### Work to complete
Could you repeat the whole listing below exactly, omitting any picture it holds?
———
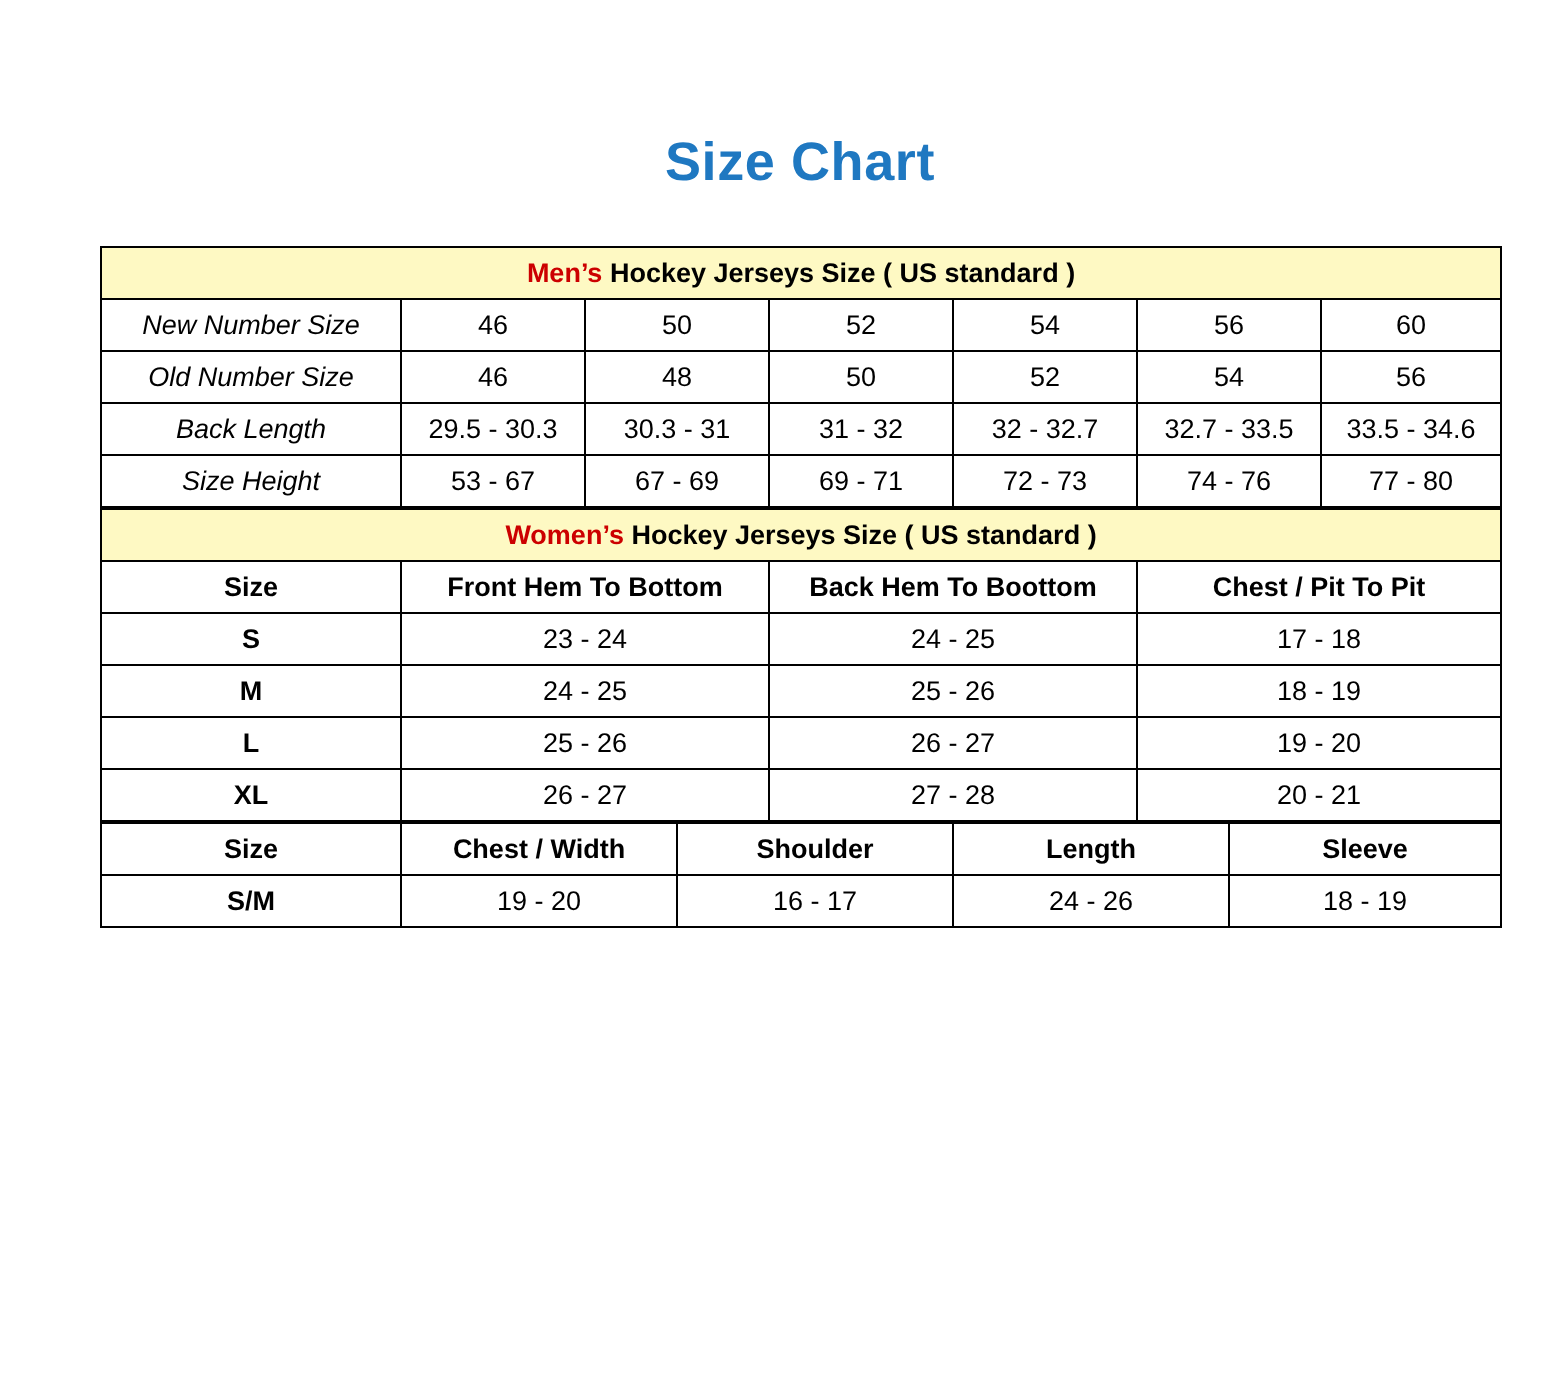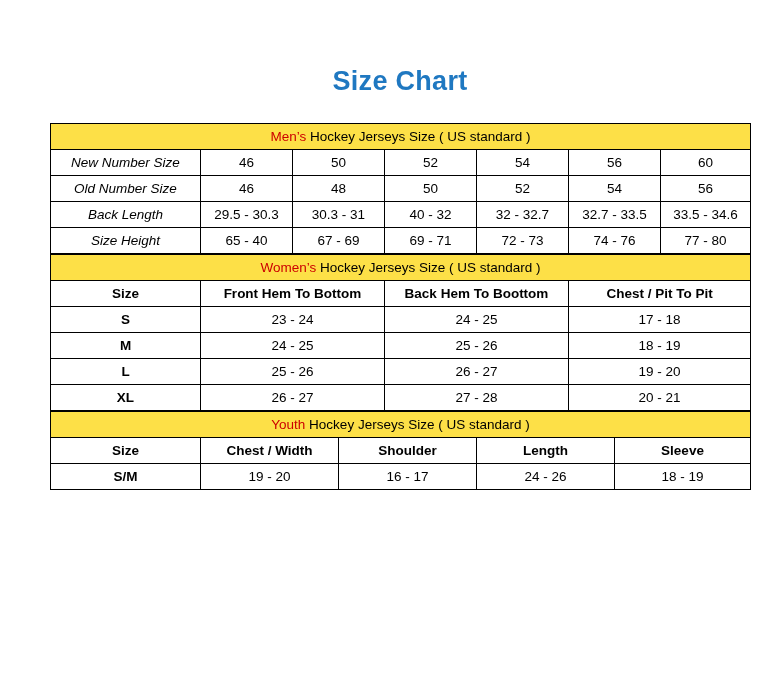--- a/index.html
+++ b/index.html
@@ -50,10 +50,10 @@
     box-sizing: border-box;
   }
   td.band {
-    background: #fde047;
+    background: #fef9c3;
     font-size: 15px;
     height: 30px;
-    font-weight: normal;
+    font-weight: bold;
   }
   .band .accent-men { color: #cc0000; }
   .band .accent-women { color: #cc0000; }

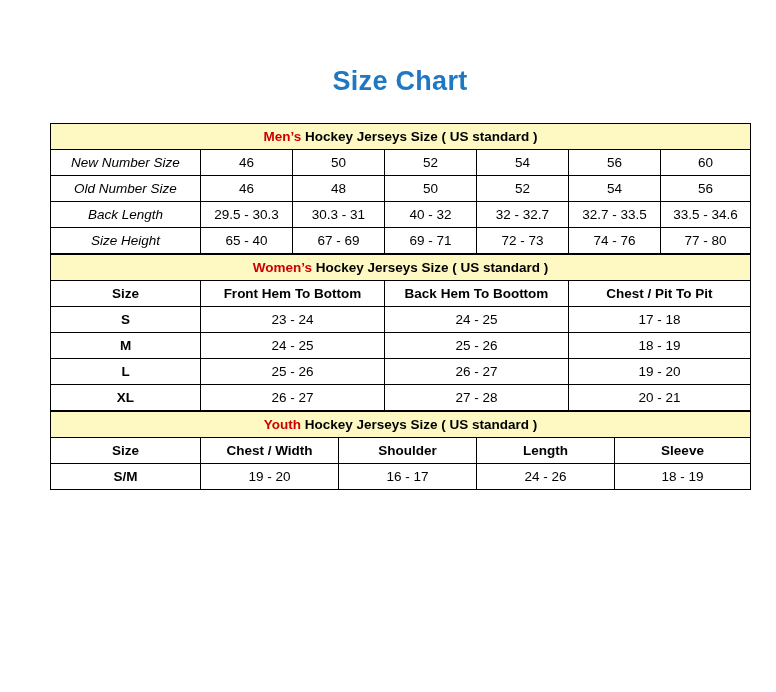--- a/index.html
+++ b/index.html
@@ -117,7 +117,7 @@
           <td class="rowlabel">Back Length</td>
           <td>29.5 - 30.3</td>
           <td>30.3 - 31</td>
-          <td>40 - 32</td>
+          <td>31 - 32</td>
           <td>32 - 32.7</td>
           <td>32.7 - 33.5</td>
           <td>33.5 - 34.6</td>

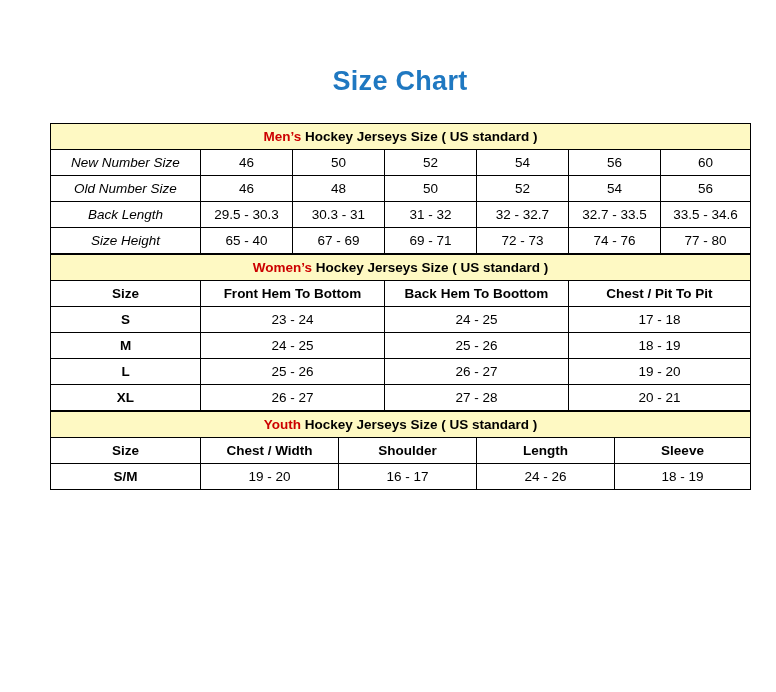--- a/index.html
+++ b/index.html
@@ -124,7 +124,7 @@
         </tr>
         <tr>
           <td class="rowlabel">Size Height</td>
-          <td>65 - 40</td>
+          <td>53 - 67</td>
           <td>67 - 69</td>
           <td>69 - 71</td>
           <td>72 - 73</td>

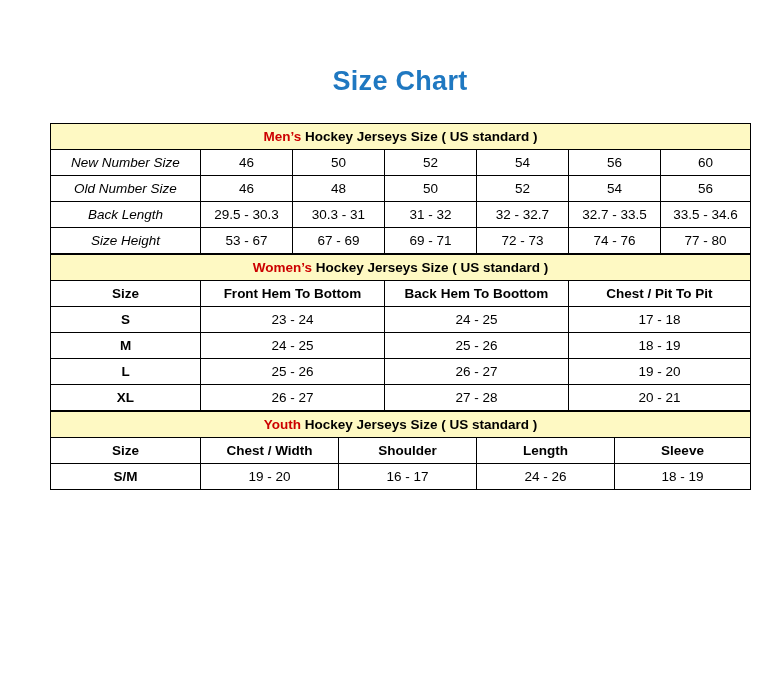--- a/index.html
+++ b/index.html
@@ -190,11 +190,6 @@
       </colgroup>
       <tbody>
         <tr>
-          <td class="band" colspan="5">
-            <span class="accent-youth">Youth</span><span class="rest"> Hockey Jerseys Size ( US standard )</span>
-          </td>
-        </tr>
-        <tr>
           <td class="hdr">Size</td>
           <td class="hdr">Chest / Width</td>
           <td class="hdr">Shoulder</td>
———
### Task solution
--- a/index.html
+++ b/index.html
@@ -50,10 +50,10 @@
     box-sizing: border-box;
   }
   td.band {
-    background: #fde047;
+    background: #fef9c3;
     font-size: 15px;
     height: 30px;
-    font-weight: normal;
+    font-weight: bold;
   }
   .band .accent-men { color: #cc0000; }
   .band .accent-women { color: #cc0000; }

--- a/index.html
+++ b/index.html
@@ -117,7 +117,7 @@
           <td class="rowlabel">Back Length</td>
           <td>29.5 - 30.3</td>
           <td>30.3 - 31</td>
-          <td>40 - 32</td>
+          <td>31 - 32</td>
           <td>32 - 32.7</td>
           <td>32.7 - 33.5</td>
           <td>33.5 - 34.6</td>

--- a/index.html
+++ b/index.html
@@ -124,7 +124,7 @@
         </tr>
         <tr>
           <td class="rowlabel">Size Height</td>
-          <td>65 - 40</td>
+          <td>53 - 67</td>
           <td>67 - 69</td>
           <td>69 - 71</td>
           <td>72 - 73</td>

--- a/index.html
+++ b/index.html
@@ -190,11 +190,6 @@
       </colgroup>
       <tbody>
         <tr>
-          <td class="band" colspan="5">
-            <span class="accent-youth">Youth</span><span class="rest"> Hockey Jerseys Size ( US standard )</span>
-          </td>
-        </tr>
-        <tr>
           <td class="hdr">Size</td>
           <td class="hdr">Chest / Width</td>
           <td class="hdr">Shoulder</td>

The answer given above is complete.